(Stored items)
______

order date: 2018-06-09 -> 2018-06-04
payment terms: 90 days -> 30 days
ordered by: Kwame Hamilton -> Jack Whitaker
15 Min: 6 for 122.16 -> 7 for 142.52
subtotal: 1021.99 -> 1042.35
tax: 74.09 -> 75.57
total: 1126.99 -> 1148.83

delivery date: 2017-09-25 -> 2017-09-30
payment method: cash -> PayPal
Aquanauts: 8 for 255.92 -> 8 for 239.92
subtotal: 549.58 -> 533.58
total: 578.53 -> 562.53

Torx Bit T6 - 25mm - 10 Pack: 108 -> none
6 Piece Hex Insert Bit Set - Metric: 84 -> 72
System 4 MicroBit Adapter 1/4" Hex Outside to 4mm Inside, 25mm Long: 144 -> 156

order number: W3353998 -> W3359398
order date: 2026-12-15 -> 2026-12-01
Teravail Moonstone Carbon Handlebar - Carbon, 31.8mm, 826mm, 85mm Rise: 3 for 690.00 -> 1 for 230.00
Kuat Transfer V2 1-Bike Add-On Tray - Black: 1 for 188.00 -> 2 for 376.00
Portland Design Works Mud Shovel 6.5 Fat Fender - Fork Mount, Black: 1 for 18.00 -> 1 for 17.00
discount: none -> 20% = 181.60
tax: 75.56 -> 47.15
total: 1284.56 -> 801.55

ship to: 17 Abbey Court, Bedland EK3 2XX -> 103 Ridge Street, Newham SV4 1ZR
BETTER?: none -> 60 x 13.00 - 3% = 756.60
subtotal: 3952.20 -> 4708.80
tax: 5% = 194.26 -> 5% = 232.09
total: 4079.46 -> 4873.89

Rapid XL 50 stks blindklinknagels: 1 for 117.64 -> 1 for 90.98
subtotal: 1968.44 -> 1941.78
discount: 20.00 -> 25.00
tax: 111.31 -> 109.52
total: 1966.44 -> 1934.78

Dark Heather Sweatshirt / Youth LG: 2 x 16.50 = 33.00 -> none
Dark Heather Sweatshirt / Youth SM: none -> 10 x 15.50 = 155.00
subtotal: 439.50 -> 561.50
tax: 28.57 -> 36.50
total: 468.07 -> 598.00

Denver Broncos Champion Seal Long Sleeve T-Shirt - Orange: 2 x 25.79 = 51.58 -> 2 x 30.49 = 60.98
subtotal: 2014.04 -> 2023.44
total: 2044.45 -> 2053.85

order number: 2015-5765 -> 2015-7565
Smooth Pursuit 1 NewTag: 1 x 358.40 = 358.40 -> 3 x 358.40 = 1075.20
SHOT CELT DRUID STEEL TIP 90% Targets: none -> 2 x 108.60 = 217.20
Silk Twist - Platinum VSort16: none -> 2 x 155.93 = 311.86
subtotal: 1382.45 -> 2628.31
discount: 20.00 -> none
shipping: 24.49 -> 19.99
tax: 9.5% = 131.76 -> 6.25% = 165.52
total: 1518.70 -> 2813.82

______

(What is expected) Out of the data above, give again only the lines starting at the one holding "order number: 2015-5765 -> 2015-7565" and ending at the one holding "tax: 9.5% = 131.76 -> 6.25% = 165.52", unchanged.

(Exercise output)
order number: 2015-5765 -> 2015-7565
Smooth Pursuit 1 NewTag: 1 x 358.40 = 358.40 -> 3 x 358.40 = 1075.20
SHOT CELT DRUID STEEL TIP 90% Targets: none -> 2 x 108.60 = 217.20
Silk Twist - Platinum VSort16: none -> 2 x 155.93 = 311.86
subtotal: 1382.45 -> 2628.31
discount: 20.00 -> none
shipping: 24.49 -> 19.99
tax: 9.5% = 131.76 -> 6.25% = 165.52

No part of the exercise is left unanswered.